With a local girl in Phnom Penh, you need two "motos", as motorcycles are called here. You can rent your two-wheeler from places like "Lucky! Lucky!" or "New! New!". But the machines aren't all that new, and they want to keep your passport or 500 USD deposit.

Norah says she convinced her neighbor to lend me his machine for 3 USD a day – that's cheaper than any shop does it. – "Is it a good moto", I ask? – "Yes, good!" And her neighbor doesn't want any deposit.

Her neighbor's moto resides in a dodgy backyard, but the pitch-black old-fashioned machine itself is even dodgier. At first glimpse, I couldn't even tell the manufacturer. I notice the moto has no basket and no mirrors, and I don't see footrests for the backpassenger. "I do a test trip around the block, ok?" – "Ok!"

After ten meters I realize the lights don't work, the fuel gauge doesn't work, the speedometer doesn't work.
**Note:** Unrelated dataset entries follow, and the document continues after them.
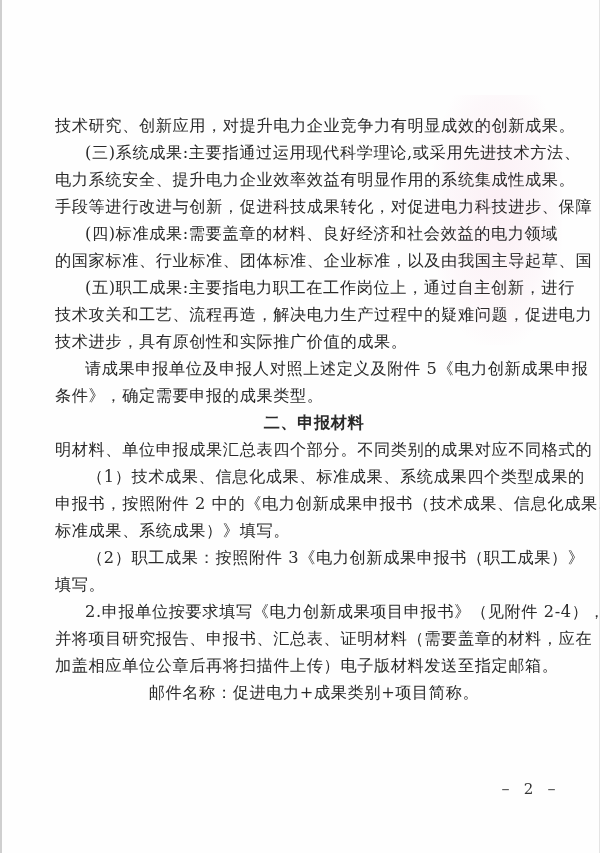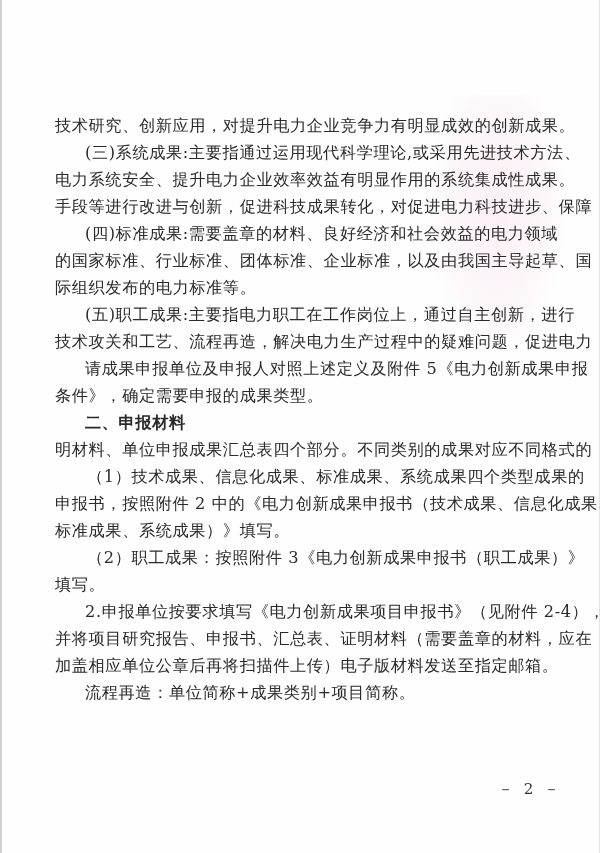--- a/index.html
+++ b/index.html
@@ -52,7 +52,6 @@
     <div class="line justify">手段等进行改进与创新，促进科技成果转化，对促进电力科技进步、保障</div>
     <div class="line indent justify">(四)标准成果:需要盖章的材料、良好经济和社会效益的电力领域</div>
     <div class="line justify">的国家标准、行业标准、团体标准、企业标准，以及由我国主导起草、国</div>
-    <div class="line">际组织发布的电力标准等。</div>
     <div class="line indent justify">(五)职工成果:主要指电力职工在工作岗位上，通过自主创新，进行</div>
     <div class="line justify">技术攻关和工艺、流程再造，解决电力生产过程中的疑难问题，促进电力</div>
     <div class="line indent justify">请成果申报单位及申报人对照上述定义及附件 5《电力创新成果申报</div>

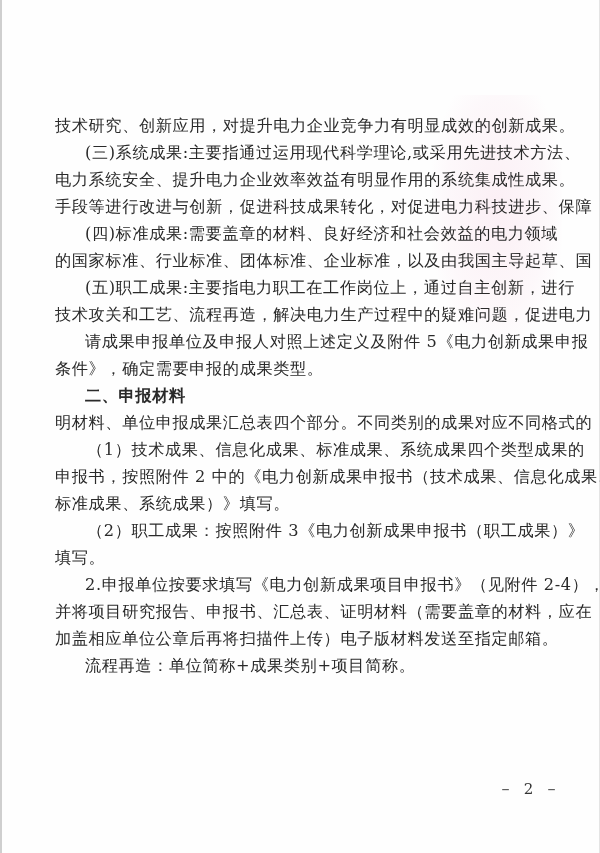--- a/index.html
+++ b/index.html
@@ -54,6 +54,7 @@
     <div class="line justify">的国家标准、行业标准、团体标准、企业标准，以及由我国主导起草、国</div>
     <div class="line indent justify">(五)职工成果:主要指电力职工在工作岗位上，通过自主创新，进行</div>
     <div class="line justify">技术攻关和工艺、流程再造，解决电力生产过程中的疑难问题，促进电力</div>
+    <div class="line">技术进步，具有原创性和实际推广价值的成果。</div>
     <div class="line indent justify">请成果申报单位及申报人对照上述定义及附件 5《电力创新成果申报</div>
     <div class="line">条件》，确定需要申报的成果类型。</div>
     <div class="line indent heading">二、申报材料</div>

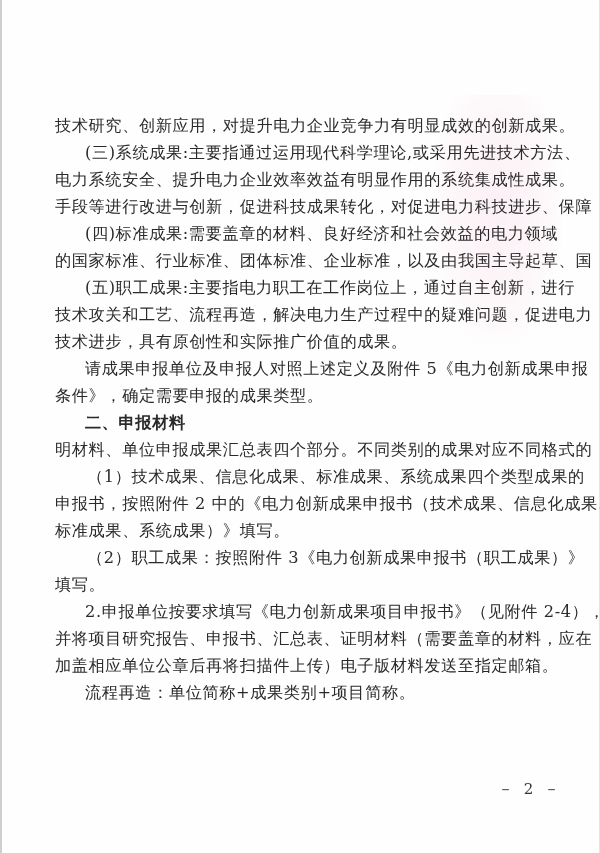--- a/index.html
+++ b/index.html
@@ -30,7 +30,7 @@
       font-size: 16.2px; letter-spacing: 0.6px;
       white-space: nowrap; overflow: visible;
     }
-    .indent { padding-left: 30px; }
+    .indent { padding-left: 30px; text-align: center; }
     .indent2 { padding-left: 32px; }
     .heading { font-weight: bold; }
     .justify { text-align: justify; text-align-last: justify; }

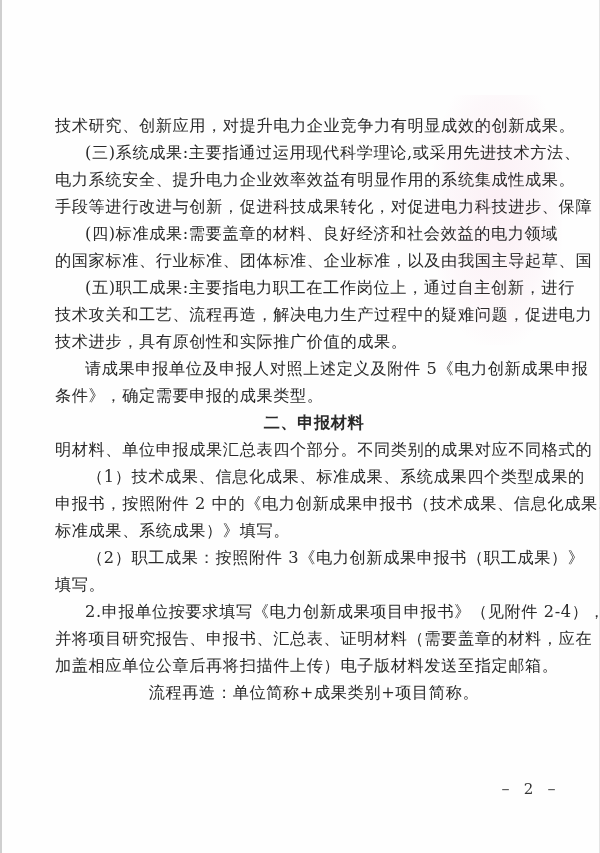--- a/index.html
+++ b/index.html
@@ -67,7 +67,7 @@
     <div class="line indent justify">2.申报单位按要求填写《电力创新成果项目申报书》（见附件 2-4），</div>
     <div class="line justify">并将项目研究报告、申报书、汇总表、证明材料（需要盖章的材料，应在</div>
     <div class="line">加盖相应单位公章后再将扫描件上传）电子版材料发送至指定邮箱。</div>
-    <div class="line indent">流程再造：单位简称+成果类别+项目简称。</div>
+    <div class="line indent">邮件名称：促进电力+成果类别+项目简称。</div>
   </div>
 
   <div class="page-number">－ 2 －</div>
The engine seems ok, though; the thing zooms steadily and not to noisily down Monivong Boulevard; I step into the brakes, and they do a good job, too.

Anyway, it's a wreck, I say to Norah when I chuggle back into her courtyard. "You know what I found out: No basket, no mirrors, no footrest. And then: speedo, fuel gauge and light don't work." Her Mr. Neighbor stands two meters off, respectfully awaiting the result of our impromptu conference. Norah gives me a mild grin: "Pothole! You think I didn't check moto before? I know everything already! This moto looks old – good for us, nobody will kill us to get moto! Footrest and mirrors? No need! The light, I talk to neighbor already: He will fix it!" She gives me another mild grin and forces me to decide pro or contra.

We take the rustic thing. In one month, we never had any trouble with either neighbor or machine. I miss it.

Stickman's thoughts:

I don't know what Pnom Penh is like these days, but the comment about getting an old bike because no-one will want to steal it made me laugh.